BEGIN Supplied material

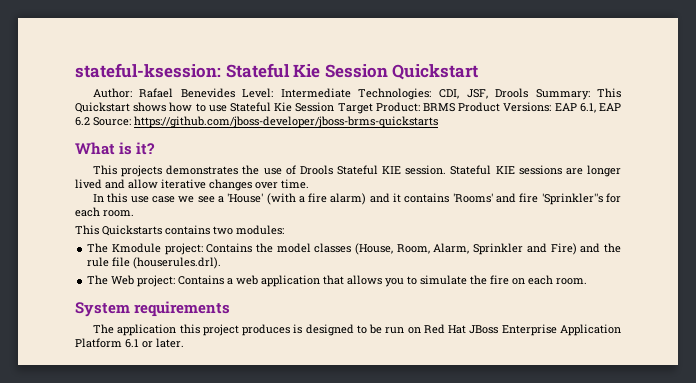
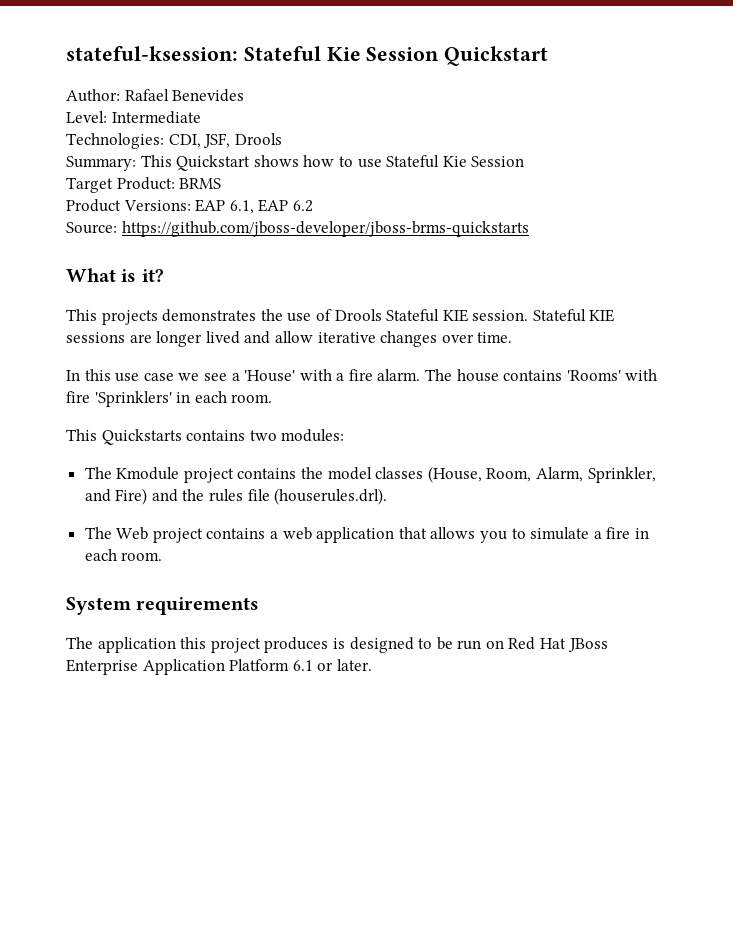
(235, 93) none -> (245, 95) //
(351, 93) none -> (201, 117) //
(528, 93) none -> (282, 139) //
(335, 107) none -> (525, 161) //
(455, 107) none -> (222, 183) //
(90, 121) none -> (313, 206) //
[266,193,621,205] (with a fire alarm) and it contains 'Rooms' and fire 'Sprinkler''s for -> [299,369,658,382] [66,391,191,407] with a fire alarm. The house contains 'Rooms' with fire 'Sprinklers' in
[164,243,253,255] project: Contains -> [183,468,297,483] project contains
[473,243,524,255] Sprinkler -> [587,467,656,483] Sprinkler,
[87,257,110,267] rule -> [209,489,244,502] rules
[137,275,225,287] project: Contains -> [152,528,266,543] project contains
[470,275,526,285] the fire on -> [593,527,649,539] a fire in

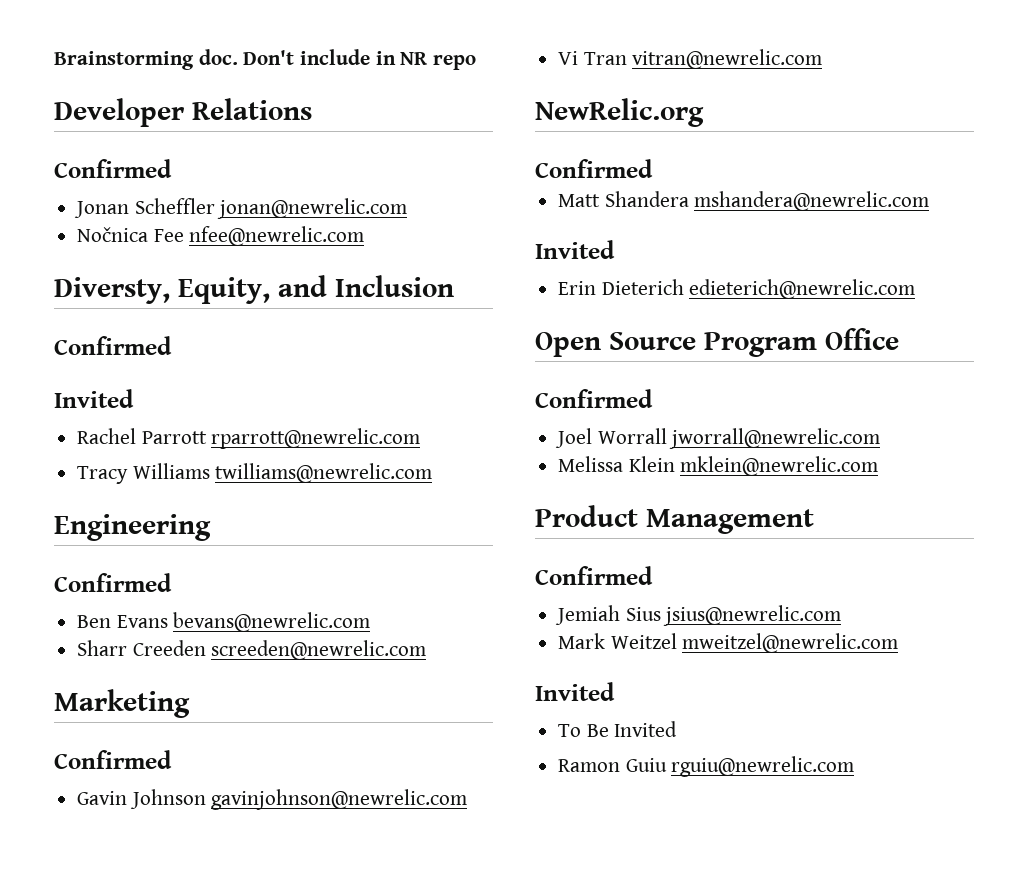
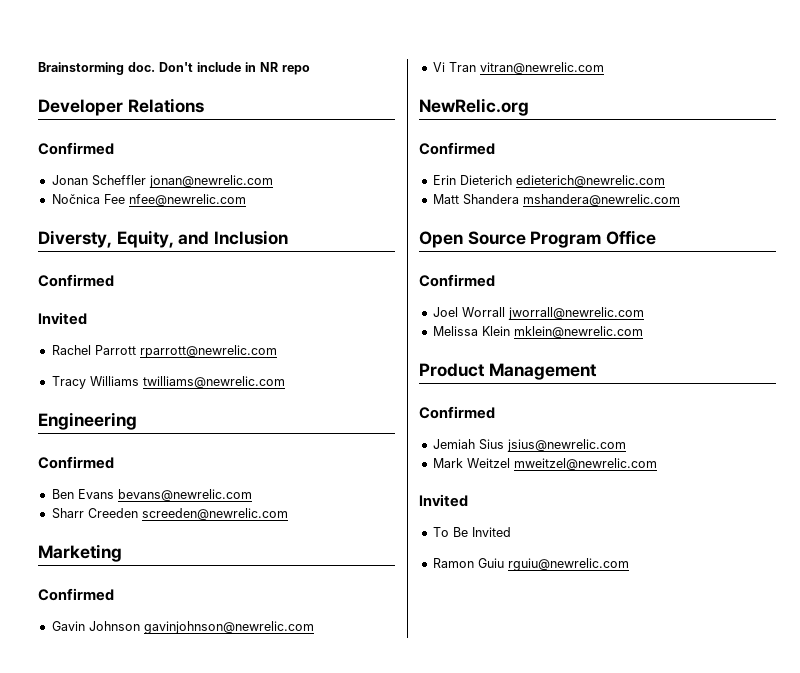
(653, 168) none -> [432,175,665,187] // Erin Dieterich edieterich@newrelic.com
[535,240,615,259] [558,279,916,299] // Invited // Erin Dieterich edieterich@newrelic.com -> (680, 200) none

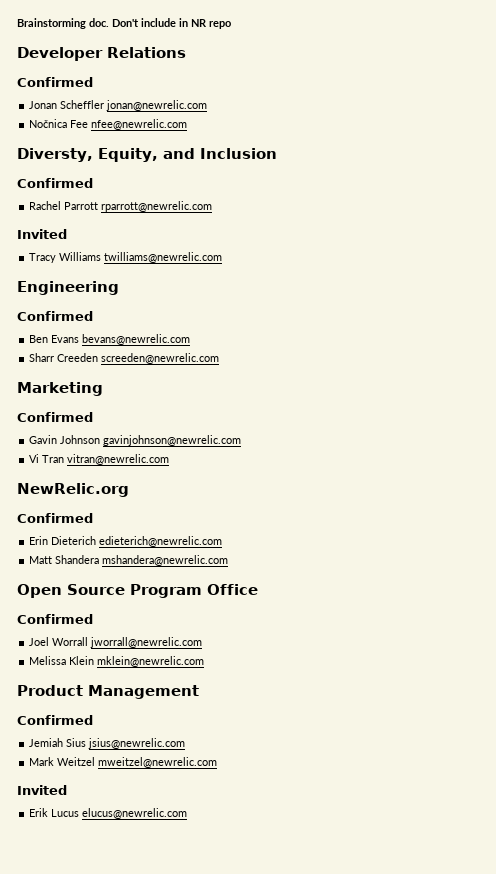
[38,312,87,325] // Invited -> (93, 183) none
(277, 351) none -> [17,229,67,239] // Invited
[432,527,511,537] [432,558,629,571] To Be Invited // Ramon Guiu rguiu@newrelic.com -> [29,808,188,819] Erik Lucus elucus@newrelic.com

END Supplied material
BEGIN Supplied material

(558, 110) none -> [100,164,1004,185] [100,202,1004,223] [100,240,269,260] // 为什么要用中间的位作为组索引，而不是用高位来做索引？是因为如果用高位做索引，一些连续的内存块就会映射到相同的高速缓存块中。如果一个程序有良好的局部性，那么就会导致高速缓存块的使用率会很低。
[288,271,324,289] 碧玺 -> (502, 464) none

END Supplied material
BEGIN Supplied material

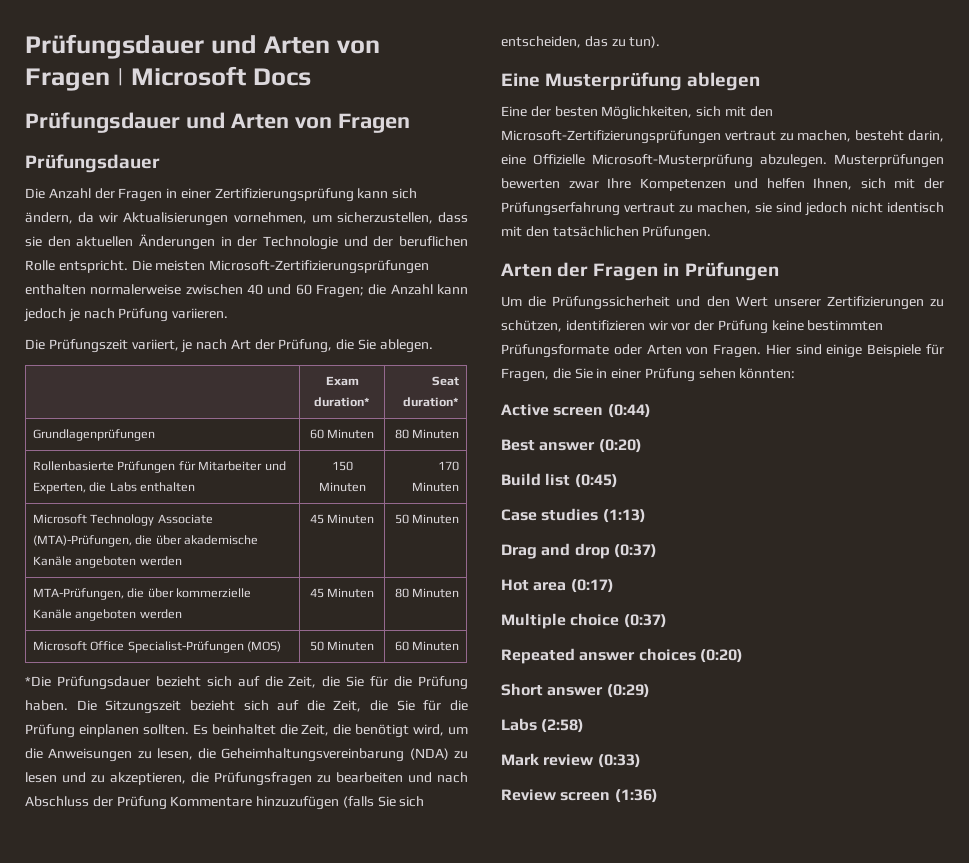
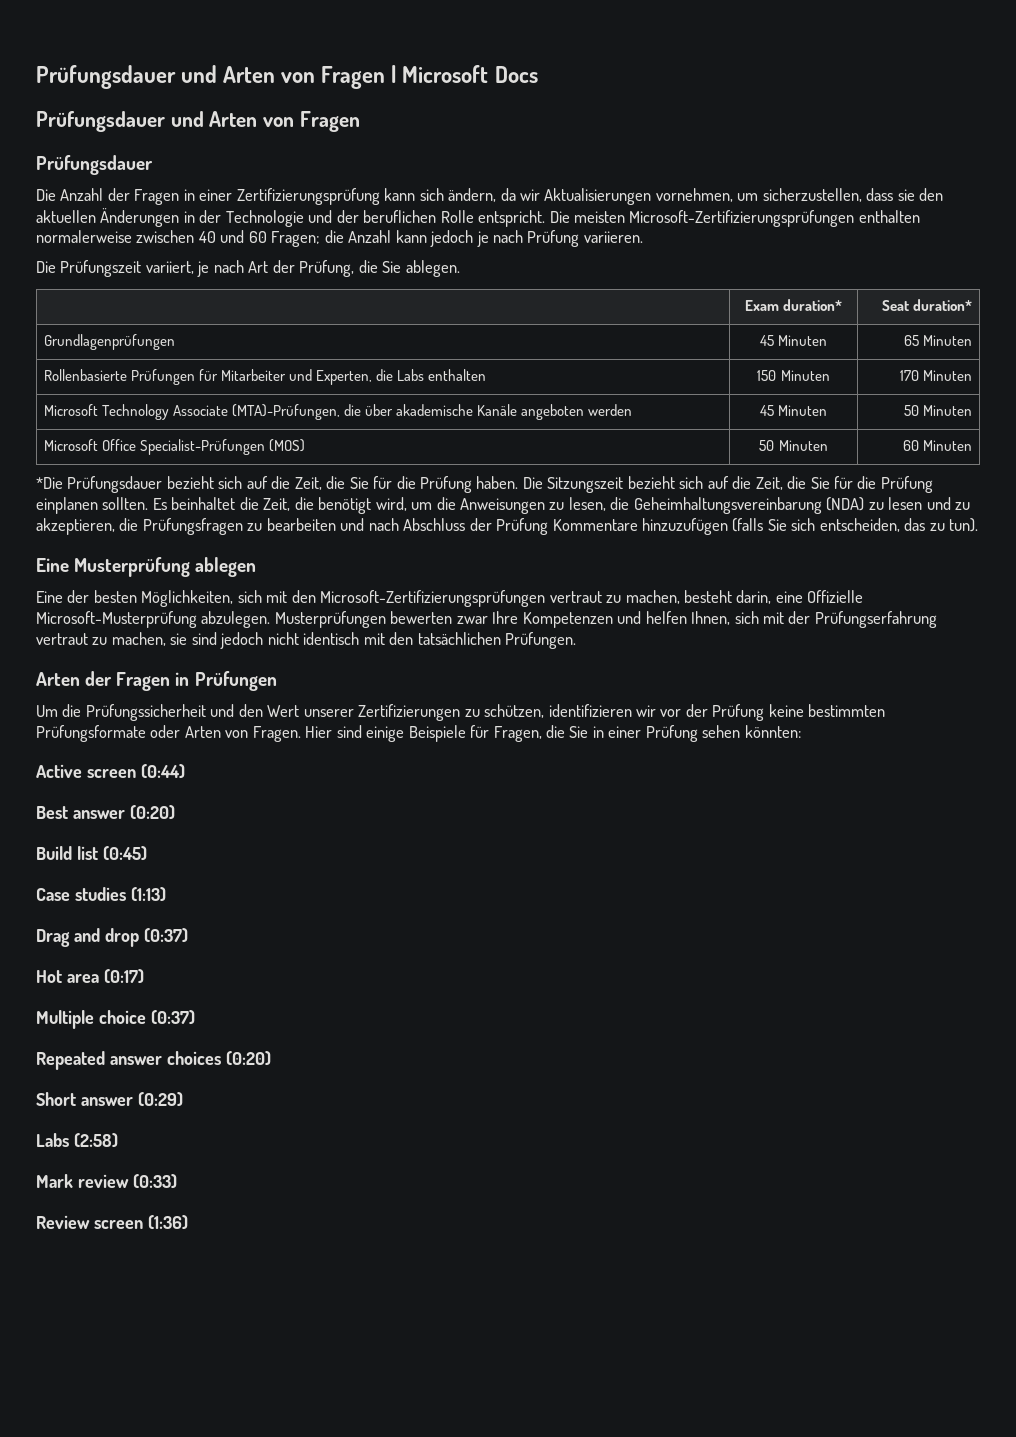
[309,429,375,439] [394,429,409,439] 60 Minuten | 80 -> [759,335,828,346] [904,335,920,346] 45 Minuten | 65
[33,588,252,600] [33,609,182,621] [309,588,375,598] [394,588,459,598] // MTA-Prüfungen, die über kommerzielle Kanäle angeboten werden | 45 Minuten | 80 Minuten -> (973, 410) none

END Supplied material

■ Task to carry out:
Restate the lines above from the one containing "[137,275,225,287] project: Contains" through the one containing "[432,527,511,537] [432,558,629,571] To", inclusive, exactly and without pictures.

■ Response to this task:
[137,275,225,287] project: Contains -> [152,528,266,543] project contains
[470,275,526,285] the fire on -> [593,527,649,539] a fire in

(653, 168) none -> [432,175,665,187] // Erin Dieterich edieterich@newrelic.com
[535,240,615,259] [558,279,916,299] // Invited // Erin Dieterich edieterich@newrelic.com -> (680, 200) none

[38,312,87,325] // Invited -> (93, 183) none
(277, 351) none -> [17,229,67,239] // Invited
[432,527,511,537] [432,558,629,571] To Be Invited // Ramon Guiu rguiu@newrelic.com -> [29,808,188,819] Erik Lucus elucus@newrelic.com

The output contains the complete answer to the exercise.